Los líderes de las naciones no actuarán si no se ven confrontados con una sociedad civil concienciada y movilizada
La crisis climática se plantea en términos morales puesto que hay elementos decisivos de justicia en juego. En primer lugar, si bien las consecuencias negativas afectan a todas las sociedades, son las comunidades más pobres y vulnerables de los países en desarrollo las que sufren y sufrirán las consecuencias más devastadoras. Estados-isla del Pacífico y del Caribe se verán anegados por la subida del mar, es decir, para ellos supone una amenaza existencial. Entre 20 y 30 millones de personas humildes que viven en el delta del Ganges-Brahmaputra de Bangladés habrán de emigrar si el mar aumenta un metro de nivel; cientos de millones de personas del África subsahariana padecerán el agravamiento de sequías devastadoras y una mayor presión sobre sus ya escasos recursos, sometiendo a muchos países de la región a una intensa presión adicional que apenas podrán gestionar.
En segundo lugar, de mantenerse la tendencia actual de emisiones hacia mediados de siglo, entre 2046 y 2065, el calentamiento anual excederá los 2º en la mayor parte de la superficie terrestre, incluyendo un incremento superior a 3º en amplias zonas de Norteamérica y Eurasia (Noah Diffenbaugh y Chris Field, Science, 2013). Un cambio de esa magnitud implicará una alteración drástica de los parámetros climáticos y supondrá un desastre sin paliativos para el mundo que recibirán nuestras hijas y nietos, así como para el resto de formas de vida que comparten con nosotros la biosfera.

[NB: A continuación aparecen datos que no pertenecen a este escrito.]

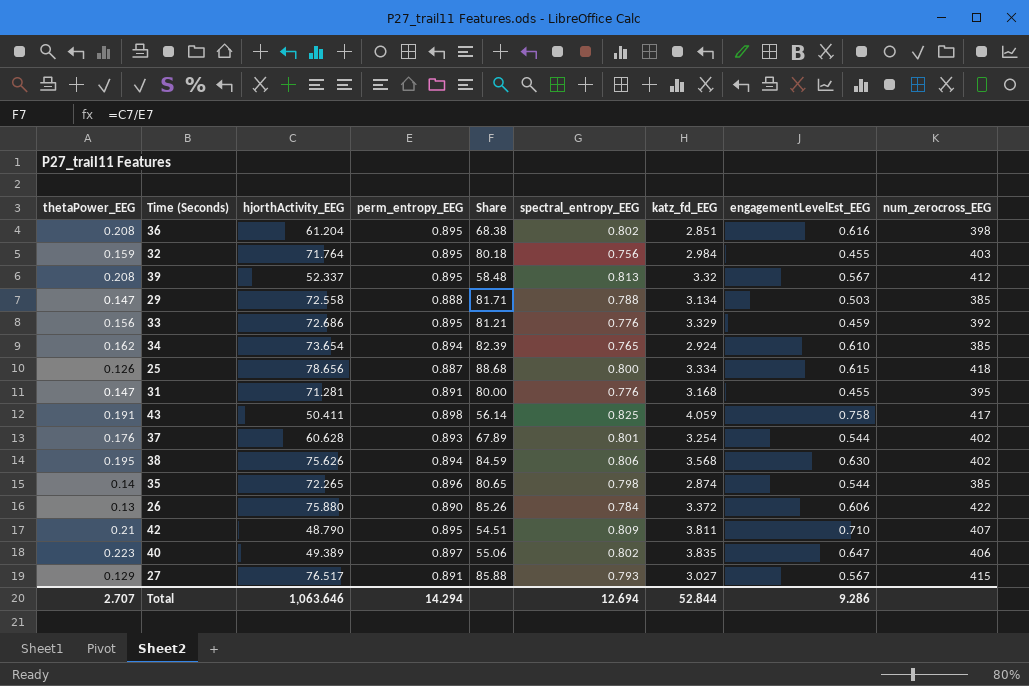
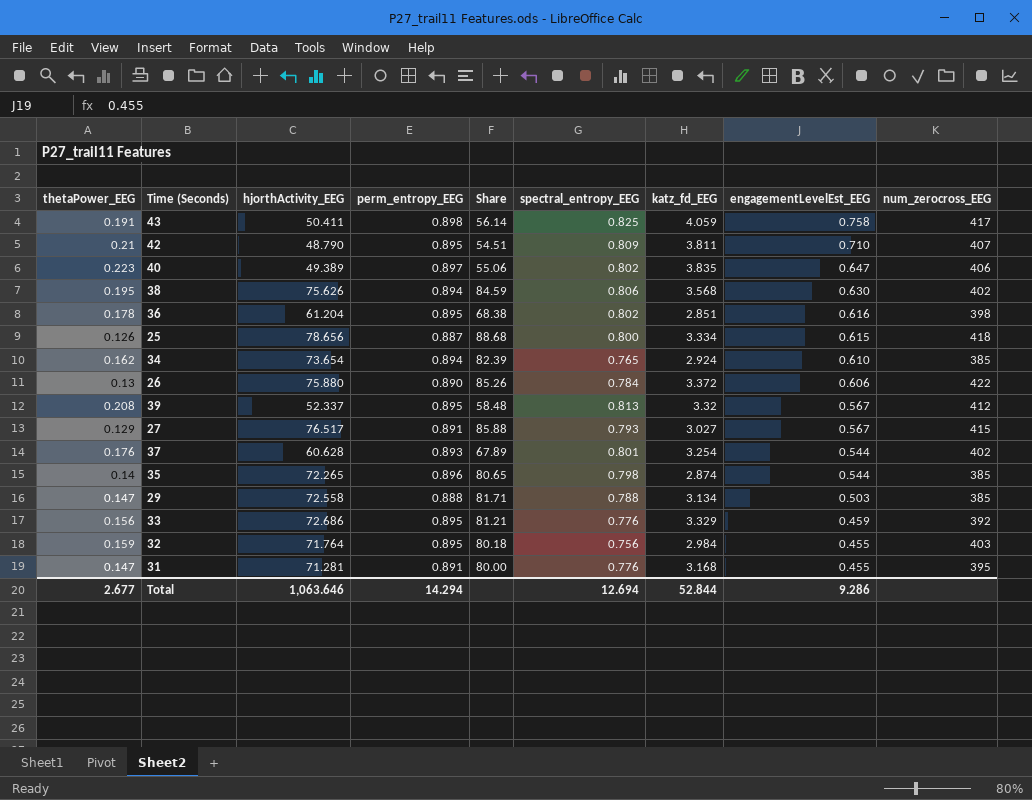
row order: none -> engagementLevelEst_EEG descending
36 | thetaPower_EEG: 0.208 -> 0.178
Total | thetaPower_EEG: 2.707 -> 2.677

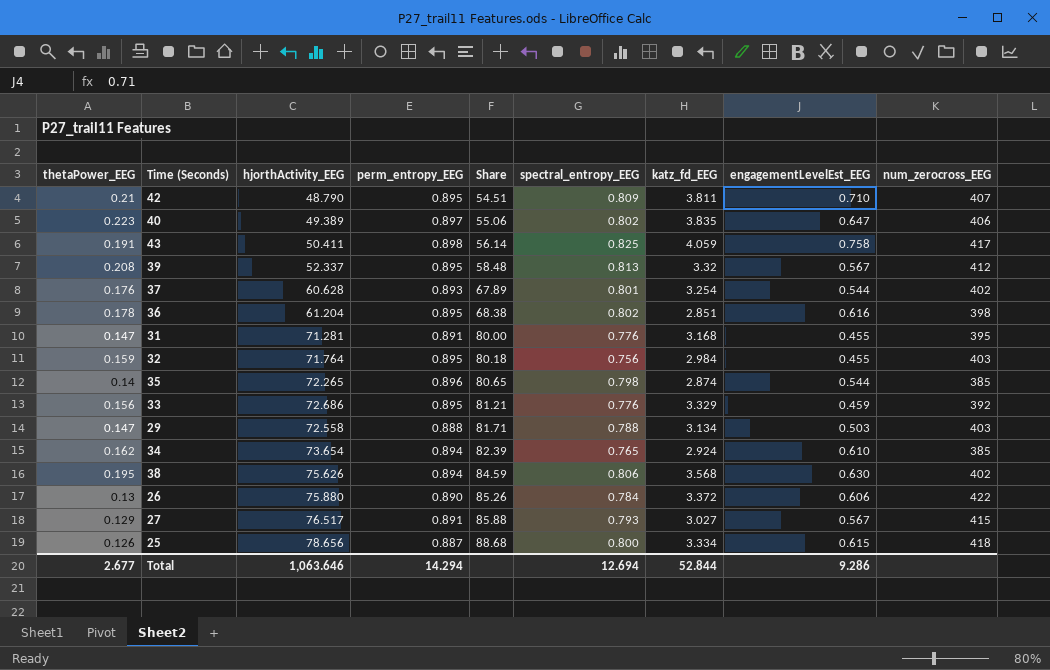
row order: engagementLevelEst_EEG descending -> Share ascending
29 | num_zerocross_EEG: 385 -> 403

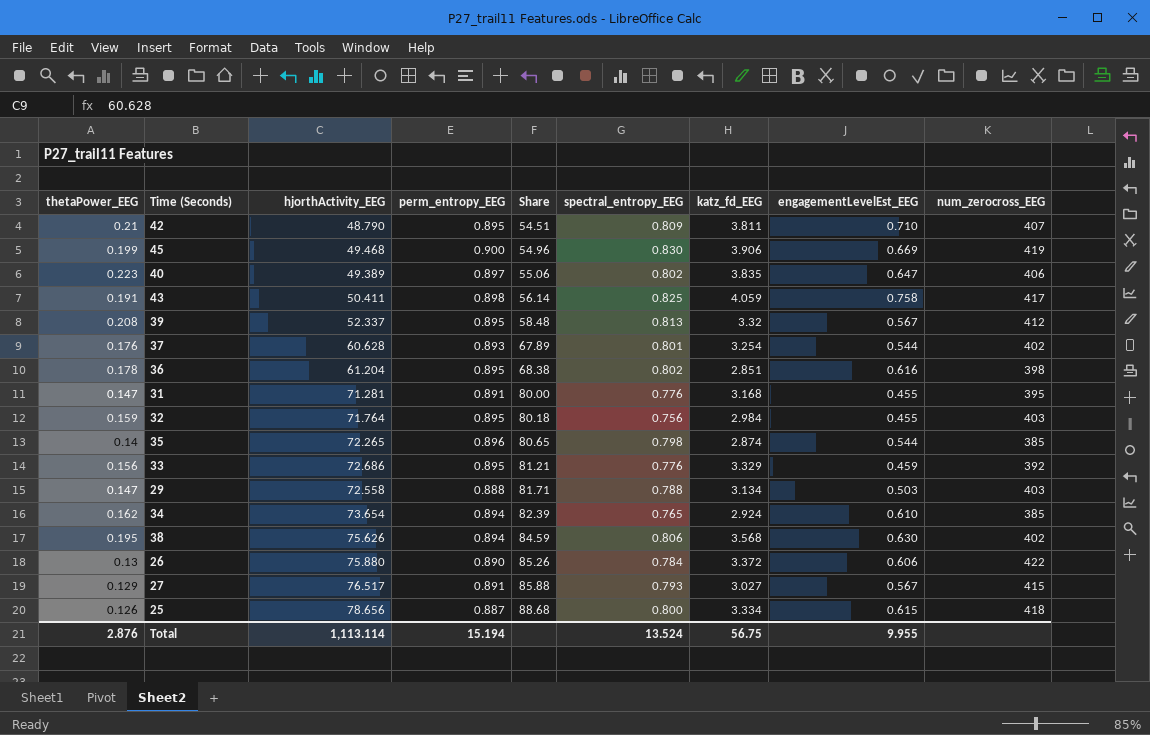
row 45: none -> 0.199 | 49.468 | 0.900 | 54.96 | 0.830 | 3.906 | 0.669 | 419
Total | thetaPower_EEG: 2.677 -> 2.876
Total | hjorthActivity_EEG: 1,063.646 -> 1,113.114
Total | perm_entropy_EEG: 14.294 -> 15.194
Total | spectral_entropy_EEG: 12.694 -> 13.524
Total | katz_fd_EEG: 52.844 -> 56.75
Total | engagementLevelEst_EEG: 9.286 -> 9.955

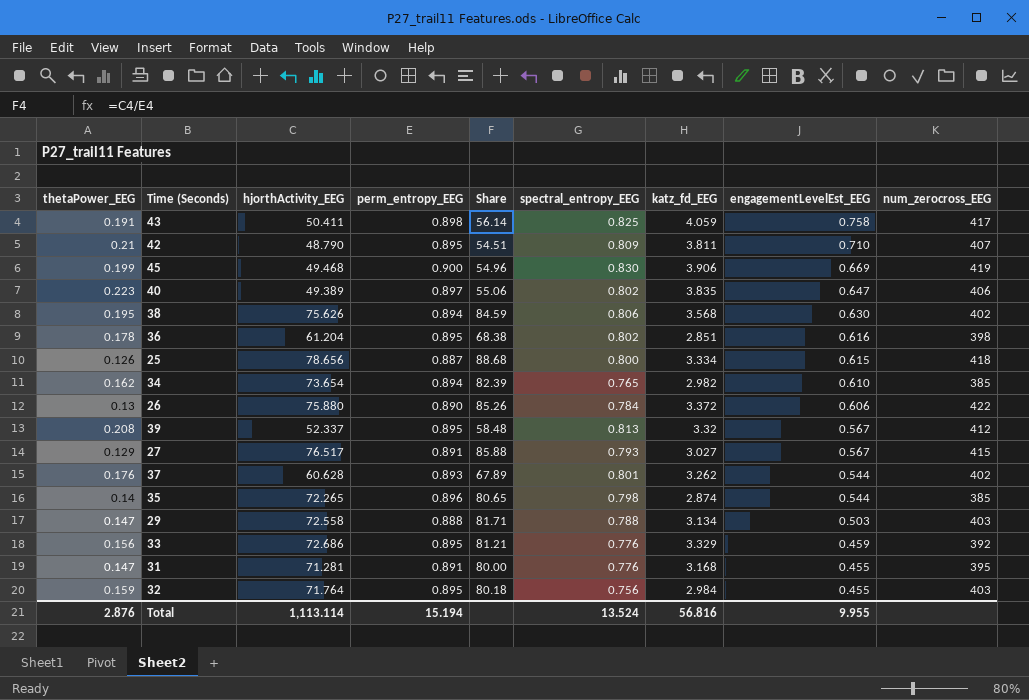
row order: Share ascending -> engagementLevelEst_EEG descending
34 | katz_fd_EEG: 2.924 -> 2.982
37 | katz_fd_EEG: 3.254 -> 3.262
Total | katz_fd_EEG: 56.75 -> 56.816

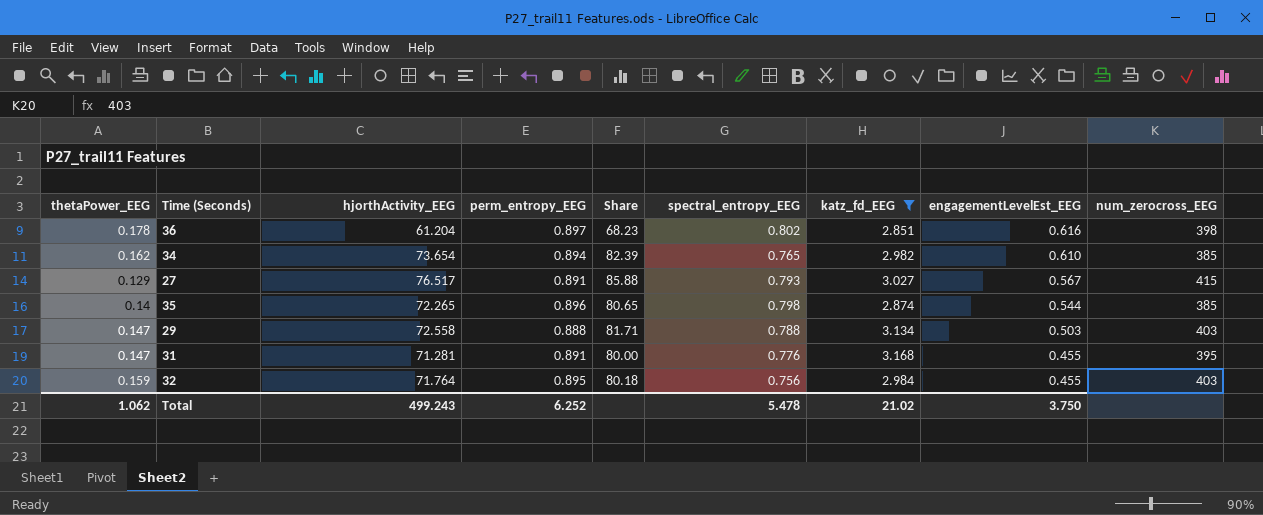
filter: none -> katz_fd_EEG <= 3.168
36 | perm_entropy_EEG: 0.895 -> 0.897
36 | Share: 68.38 -> 68.23
Total | thetaPower_EEG: 2.876 -> 1.062
Total | hjorthActivity_EEG: 1,113.114 -> 499.243
Total | perm_entropy_EEG: 15.194 -> 6.252
Total | spectral_entropy_EEG: 13.524 -> 5.478
Total | katz_fd_EEG: 56.816 -> 21.02
Total | engagementLevelEst_EEG: 9.955 -> 3.750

El cambio climático no es un problema científico-técnico; es un desafío que afecta a nuestra autocomprensión
En consecuencia, la crisis climática interpela los fundamentos de justicia y equidad en que se basan nuestras sociedades democráticas. La respuesta ha de encontrar sus raíces y fundamentos en el legado de la razón crítica, el conocimiento científico, el compromiso con la justicia como igualdad (también entre generaciones), el debate y la participación activa de una ciudadanía libre que busca retomar desde la política el destino de su sociedad. En otras palabras, la respuesta ha de conectar con el programa emancipador de la modernidad cuya corriente central desde Thomas Hobbes, John Locke, Jean-Jacques Rousseau, Immanuel Kant, hasta La idea de la justicia de Amartya Sen, pasando por Alexis Tocqueville, la Escuela de Fráncfort, la Teoría de la justicia de John Rawls, o el republicanismo cívico de Hannah Arendt, ha reivindicado siempre una mirada crítica-moral sobre la sociedad y sus desafíos cruciales (Giner, Historia del pensamiento social).

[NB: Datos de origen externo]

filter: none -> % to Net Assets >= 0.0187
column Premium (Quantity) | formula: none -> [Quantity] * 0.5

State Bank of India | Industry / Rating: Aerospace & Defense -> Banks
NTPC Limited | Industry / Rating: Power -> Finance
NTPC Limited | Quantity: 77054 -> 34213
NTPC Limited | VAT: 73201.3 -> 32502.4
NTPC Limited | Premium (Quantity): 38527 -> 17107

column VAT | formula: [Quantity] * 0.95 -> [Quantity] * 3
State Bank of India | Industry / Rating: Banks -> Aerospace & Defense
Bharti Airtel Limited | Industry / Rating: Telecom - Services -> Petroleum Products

El cambio climático no es un problema científico-técnico. Es un desafío que afecta a nuestra autocomprensión como comunidad universal, por lo que ha de ser abordada desde una mirada crítica-moral. El mensaje es claro: no podemos permitir que nuestros hijos y nietas hereden un mundo climáticamente devastado. Los Gobiernos de las naciones tienen el deber de preservar el clima de la Tierra ya que como representantes de los intereses de la sociedad no pueden permanecer impasibles ante su deterioro irreversible. Ese clamor de las conciencias ha de crecer como un tsunami y París 2015 ha de marcar el necesario punto de inflexión.